Laziness and cowardice put our own present comfort before the love of God. They fear the uncertainty of the future because they place no trust in God.

...Laziness flies from all risk. Discretion flies from useless risk: But, urges us on to take the risks that faith and the grace of God demand of us....


And so I had to think very, very hard about what faith and grace demand of me. And I had to figure out whether I was exercising discretion, cowardice, or laziness. It turns out to have been pretty much a combination of the latter two. I knew it as soon as I read Merton's first sentence. Knew it immediately.

It's hard to know when I'm being truly good and when I just want to feel that I am being good. The virtue of humility sometimes collides with duty. And, no matter which path you choose, there are traps. Pride and self-satisfaction are lurking like thieves along the path. I don't know if you can ever be sure you've taken the right fork in the road on that. And obsessing about it after the fact is probably as bad as making the lesser choice in the first place. See how you can hardly win in the spiritual life.

I am thinking that I should close with something profound about how it's not about winning. Blah, blah, blah. I am pretty sure I could make you all feel good about that too. But, here's the thing: The kinds of risks God asks of us, the illogic of Jesus' Gospel demands, the risks required may well have us looking foolish, loosing face, loosing friends, loosing the things that this world tells us to value. And, to be honest, that sucks.

It's hard, it's confusing, and it sucks. And yet we continue.
Sometimes there's nothing comforting or profound. We just continue on towards Jerusalem.

====

The Merton quotes are from Thoughts In Solitude, Thomas Merton, Shambhala Pocket Classics, Chapter 5.

There's poetry here!

9 comments:

Wormwood's Doxy said...

Oh how we wrestle! I wrestle constantly with my temper--trying to gauge when speaking out will further the Kingdom and when it will just make me feel all self-righteous.

Christianity is not for wimps. I actually get tired of it a lot--but, for whatever reason--God will not let me go. Or maybe it's the other way around...

Pax,
Doxy

Barbi Click said...

I love Merton. He was so human most of the time and so holy at other times.

I think that every time I think in terms of God not letting go of me (especially in those times that I think I would like GOd to let go) I think that it is in those times that I cling the tightest.

oh my how I understand the "temper"...and the laziness...

MadPriest said...

"I am not a fighter"
Pah!!!

Anonymous said...

Well, MP, I am not going to argue with you about it.

We all struggle. That's how we can tell we're still alive.

It's o it's way up to 70 degrees here in Houston today. I am going to go to the thing at the museum about how xianity energed from judaism, etc. and then airthday supper with friends. A good day for me.

Love to all.

sharecropper said...

Sometimes feeling virtuous can lead us to true virtue and holiness.

Fran said...

"The kinds of risks God asks of us, the illogic of Jesus' Gospel demands..."
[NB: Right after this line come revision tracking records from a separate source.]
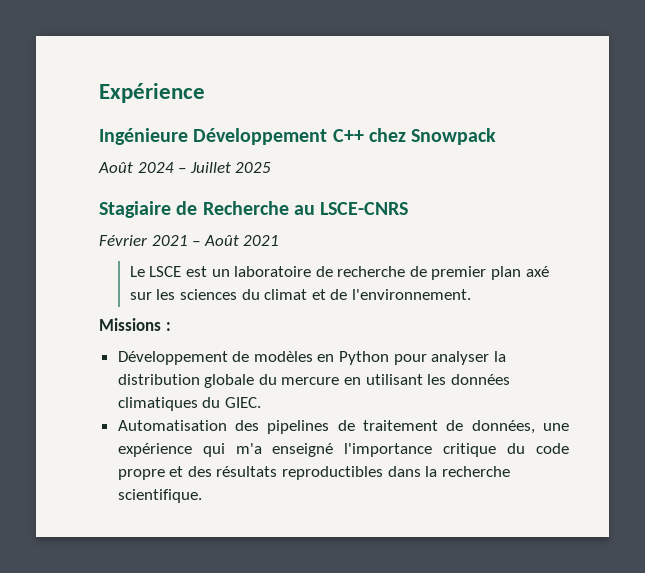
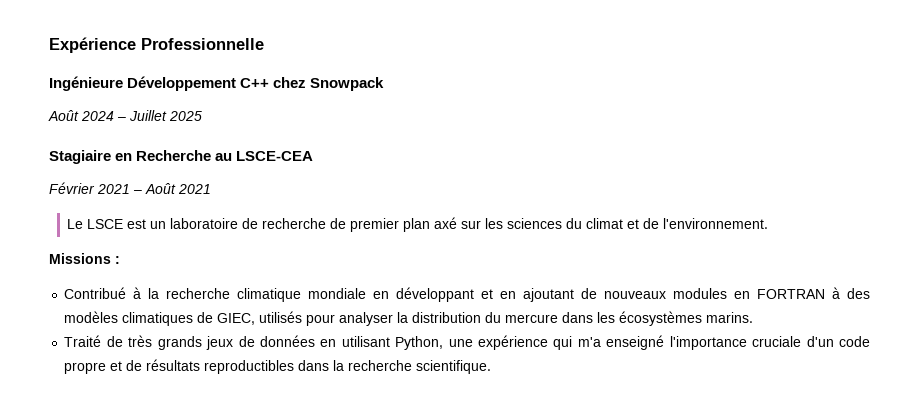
- Expérience
+ Expérience Professionnelle
- Stagiaire de Recherche au LSCE-CNRS
+ Stagiaire en Recherche au LSCE-CEA
- Développement de modèles en Python pour analyser la distribution globale du mercure en utilisant les données climatiques du GIEC.
- Automatisation des pipelines de traitement de données, une expérience qui m'a enseigné l'importance critique du code propre et des résultats reproductibles dans la recherche scientifique.
+ Contribué à la recherche climatique mondiale en développant et en ajoutant de nouveaux modules en FORTRAN à des modèles climatiques de GIEC, utilisés pour analyser la distribution du mercure dans les écosystèmes marins.
+ Traité de très grands jeux de données en utilisant Python, une expérience qui m'a enseigné l'importance cruciale d'un code propre et de résultats reproductibles dans la recherche scientifique.

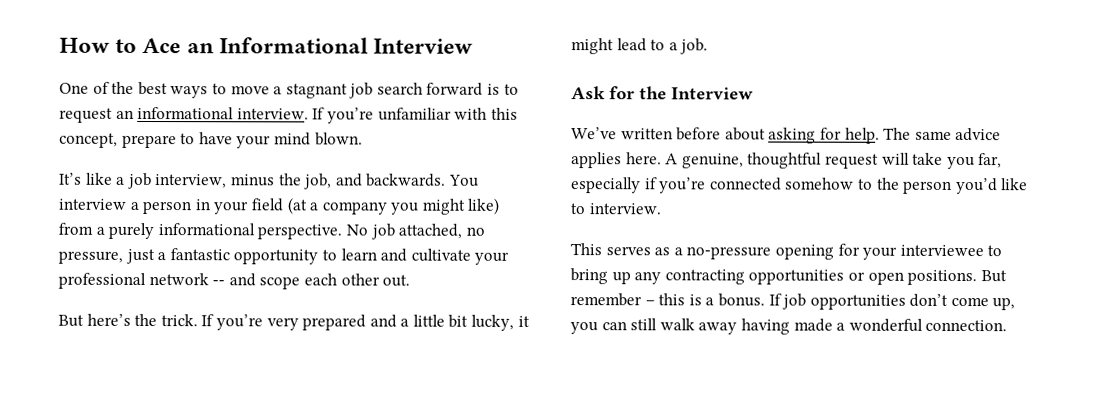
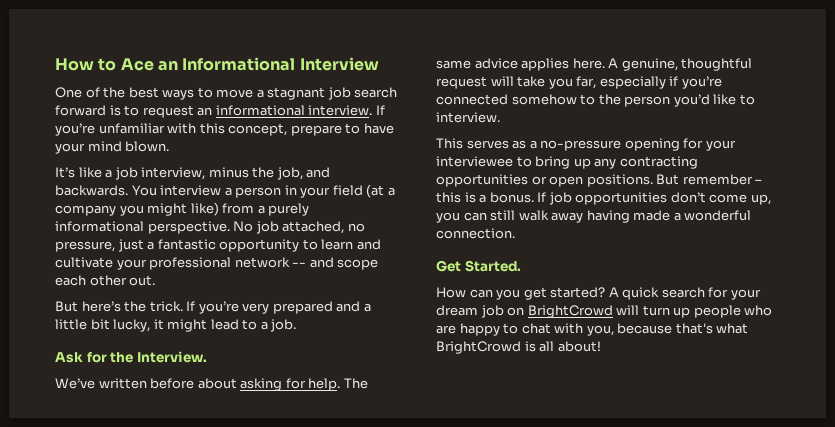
- Ask for the Interview
+ Ask for the Interview.
+ Get Started.
+ How can you get started? A quick search for your dream job on BrightCrowd will turn up people who are happy to chat with you, because that's what BrightCrowd is all about!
I need to sit with that for a long time.

Anonymous said...

Well, that's a very good point ShareCropper. Faking it till you make it does sometimes help us make it. In fact, I think that it was also Merton who said something to the effect of how beneficial it is for us to know that self-righteous feeling of doing good so that we can know to let it go.

Fran, doll, don't take me too seriously. Loved the Matisyahu, btw.

Anonymous said...

ShareCropper, Merton actually says that too. Not sure where but he does. He says that you have to have something in order to relinquish it. Thus, you have to have had and enjoyed the good feelings of doing good before you can give them up and so good for some other reason. There's always a reason, eh? He also talks about having to know yourself in order to truly become nothing at all. It's all very good stuff and I am not doing it justice.

Anonymous said...

Oh. Nu. Well, apparently I was very taken by that point. Sorry for saying the same thing twice.